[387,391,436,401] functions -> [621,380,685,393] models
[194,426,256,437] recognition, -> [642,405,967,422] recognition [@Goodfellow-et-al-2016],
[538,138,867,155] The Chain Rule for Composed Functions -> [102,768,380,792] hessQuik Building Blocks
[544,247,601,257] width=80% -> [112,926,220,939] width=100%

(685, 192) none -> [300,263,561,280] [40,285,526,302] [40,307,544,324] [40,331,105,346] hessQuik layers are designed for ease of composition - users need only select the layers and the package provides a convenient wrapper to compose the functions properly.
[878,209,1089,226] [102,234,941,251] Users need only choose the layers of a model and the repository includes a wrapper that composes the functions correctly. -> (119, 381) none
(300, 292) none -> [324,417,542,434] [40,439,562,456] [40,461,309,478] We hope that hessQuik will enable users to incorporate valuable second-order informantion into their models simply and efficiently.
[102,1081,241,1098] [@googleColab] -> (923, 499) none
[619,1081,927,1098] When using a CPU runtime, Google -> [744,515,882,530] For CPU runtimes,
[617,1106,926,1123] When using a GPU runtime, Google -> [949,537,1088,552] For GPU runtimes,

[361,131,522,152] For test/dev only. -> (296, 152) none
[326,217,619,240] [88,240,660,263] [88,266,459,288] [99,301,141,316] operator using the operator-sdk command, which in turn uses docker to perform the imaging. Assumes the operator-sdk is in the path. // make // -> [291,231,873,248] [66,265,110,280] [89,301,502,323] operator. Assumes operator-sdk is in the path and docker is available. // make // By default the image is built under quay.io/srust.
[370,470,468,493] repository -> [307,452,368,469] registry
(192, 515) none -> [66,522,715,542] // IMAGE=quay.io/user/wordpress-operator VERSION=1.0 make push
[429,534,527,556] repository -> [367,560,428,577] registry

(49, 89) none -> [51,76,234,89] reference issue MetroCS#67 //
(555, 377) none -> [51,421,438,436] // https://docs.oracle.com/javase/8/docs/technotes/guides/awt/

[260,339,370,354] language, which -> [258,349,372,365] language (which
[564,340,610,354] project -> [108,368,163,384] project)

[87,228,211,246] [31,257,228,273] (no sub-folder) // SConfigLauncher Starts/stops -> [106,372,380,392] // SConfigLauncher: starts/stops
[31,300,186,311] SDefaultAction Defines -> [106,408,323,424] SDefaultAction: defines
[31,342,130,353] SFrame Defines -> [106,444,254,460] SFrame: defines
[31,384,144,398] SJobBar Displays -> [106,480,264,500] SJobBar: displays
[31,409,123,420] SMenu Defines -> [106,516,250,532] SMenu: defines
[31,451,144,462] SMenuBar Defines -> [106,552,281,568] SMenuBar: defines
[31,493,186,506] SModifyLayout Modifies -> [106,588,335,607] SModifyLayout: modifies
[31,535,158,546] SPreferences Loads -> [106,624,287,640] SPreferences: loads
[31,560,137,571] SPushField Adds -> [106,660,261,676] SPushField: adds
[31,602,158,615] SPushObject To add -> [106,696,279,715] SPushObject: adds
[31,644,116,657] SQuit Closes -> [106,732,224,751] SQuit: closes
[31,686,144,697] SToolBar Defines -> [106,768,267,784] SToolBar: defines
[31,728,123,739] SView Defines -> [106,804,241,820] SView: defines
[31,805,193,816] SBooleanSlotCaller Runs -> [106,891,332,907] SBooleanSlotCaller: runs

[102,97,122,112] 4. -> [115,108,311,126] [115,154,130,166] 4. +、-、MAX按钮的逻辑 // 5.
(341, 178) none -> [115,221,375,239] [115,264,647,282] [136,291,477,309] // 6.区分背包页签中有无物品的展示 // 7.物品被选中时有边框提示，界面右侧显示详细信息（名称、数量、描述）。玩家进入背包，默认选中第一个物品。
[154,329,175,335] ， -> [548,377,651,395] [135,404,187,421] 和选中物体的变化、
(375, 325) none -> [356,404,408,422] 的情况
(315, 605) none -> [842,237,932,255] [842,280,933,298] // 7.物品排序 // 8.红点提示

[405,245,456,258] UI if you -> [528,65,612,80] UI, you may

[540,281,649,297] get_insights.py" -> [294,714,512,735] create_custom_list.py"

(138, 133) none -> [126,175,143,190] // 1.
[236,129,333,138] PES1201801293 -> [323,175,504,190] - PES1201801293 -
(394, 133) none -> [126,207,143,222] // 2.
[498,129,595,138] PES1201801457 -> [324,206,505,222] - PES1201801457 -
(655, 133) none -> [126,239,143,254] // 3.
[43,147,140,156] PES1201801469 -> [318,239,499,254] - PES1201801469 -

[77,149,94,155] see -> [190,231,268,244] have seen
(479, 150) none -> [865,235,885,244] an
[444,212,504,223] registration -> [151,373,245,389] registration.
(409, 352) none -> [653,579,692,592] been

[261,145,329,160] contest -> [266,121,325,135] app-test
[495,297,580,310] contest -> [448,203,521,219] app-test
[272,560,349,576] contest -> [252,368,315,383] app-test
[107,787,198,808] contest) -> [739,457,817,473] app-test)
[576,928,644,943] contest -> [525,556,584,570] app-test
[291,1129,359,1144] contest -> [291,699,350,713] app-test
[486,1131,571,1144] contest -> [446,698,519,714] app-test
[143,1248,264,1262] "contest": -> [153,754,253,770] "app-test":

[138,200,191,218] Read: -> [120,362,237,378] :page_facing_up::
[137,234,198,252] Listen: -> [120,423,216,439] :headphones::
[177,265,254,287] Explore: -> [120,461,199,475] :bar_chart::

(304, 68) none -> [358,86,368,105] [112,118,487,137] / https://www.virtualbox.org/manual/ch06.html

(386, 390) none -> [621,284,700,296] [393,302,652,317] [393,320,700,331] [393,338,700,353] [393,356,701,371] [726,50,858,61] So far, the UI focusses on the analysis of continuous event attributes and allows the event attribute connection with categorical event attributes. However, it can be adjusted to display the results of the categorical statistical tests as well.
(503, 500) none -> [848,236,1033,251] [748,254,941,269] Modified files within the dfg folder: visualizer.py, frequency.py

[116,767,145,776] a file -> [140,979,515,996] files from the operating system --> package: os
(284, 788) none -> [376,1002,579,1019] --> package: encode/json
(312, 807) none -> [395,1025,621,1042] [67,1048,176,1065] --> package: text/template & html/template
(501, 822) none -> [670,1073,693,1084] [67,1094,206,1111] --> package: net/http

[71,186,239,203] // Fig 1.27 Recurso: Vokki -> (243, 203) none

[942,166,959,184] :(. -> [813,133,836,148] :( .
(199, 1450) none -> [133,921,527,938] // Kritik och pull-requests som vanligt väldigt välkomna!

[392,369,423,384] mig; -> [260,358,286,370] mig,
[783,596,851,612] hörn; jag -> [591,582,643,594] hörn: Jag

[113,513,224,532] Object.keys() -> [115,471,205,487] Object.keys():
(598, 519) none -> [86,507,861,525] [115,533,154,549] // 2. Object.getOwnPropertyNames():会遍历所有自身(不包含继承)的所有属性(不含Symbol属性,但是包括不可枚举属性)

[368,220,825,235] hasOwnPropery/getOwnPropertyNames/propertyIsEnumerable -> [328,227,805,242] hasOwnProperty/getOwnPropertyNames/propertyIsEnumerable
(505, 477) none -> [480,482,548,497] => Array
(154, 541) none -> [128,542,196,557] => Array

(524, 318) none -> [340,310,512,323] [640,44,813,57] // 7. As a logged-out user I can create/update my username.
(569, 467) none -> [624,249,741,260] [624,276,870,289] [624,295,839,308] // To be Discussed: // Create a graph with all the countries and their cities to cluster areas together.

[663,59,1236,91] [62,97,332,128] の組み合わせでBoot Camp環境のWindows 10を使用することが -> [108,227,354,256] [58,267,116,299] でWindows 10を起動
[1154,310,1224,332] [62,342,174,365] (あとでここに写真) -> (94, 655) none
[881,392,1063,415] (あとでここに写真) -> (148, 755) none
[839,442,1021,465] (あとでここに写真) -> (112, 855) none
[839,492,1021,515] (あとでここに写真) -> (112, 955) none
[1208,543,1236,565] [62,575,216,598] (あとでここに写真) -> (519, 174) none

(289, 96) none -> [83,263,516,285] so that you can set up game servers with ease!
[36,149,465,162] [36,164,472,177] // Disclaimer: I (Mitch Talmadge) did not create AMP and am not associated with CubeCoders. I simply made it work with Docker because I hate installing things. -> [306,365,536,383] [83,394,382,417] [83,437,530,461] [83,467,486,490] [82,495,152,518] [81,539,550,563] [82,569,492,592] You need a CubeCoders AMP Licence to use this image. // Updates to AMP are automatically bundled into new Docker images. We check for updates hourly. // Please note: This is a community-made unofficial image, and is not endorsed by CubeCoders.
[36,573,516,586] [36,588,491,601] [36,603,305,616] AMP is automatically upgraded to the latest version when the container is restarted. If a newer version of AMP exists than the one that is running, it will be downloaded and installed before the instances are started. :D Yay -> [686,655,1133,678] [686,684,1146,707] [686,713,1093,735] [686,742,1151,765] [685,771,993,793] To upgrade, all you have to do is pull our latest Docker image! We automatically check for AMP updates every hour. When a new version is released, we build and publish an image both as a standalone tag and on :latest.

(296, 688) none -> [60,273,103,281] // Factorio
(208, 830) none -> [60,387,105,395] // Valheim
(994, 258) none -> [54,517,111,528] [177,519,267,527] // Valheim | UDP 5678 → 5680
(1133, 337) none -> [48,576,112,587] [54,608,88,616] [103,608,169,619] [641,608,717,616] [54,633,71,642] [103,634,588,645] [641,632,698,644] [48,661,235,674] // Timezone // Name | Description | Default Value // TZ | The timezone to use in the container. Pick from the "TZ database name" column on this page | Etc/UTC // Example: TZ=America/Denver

### About this task
Work out the number of lines in the listing above that hold the string "Array". Reply with that number only.

### Output
2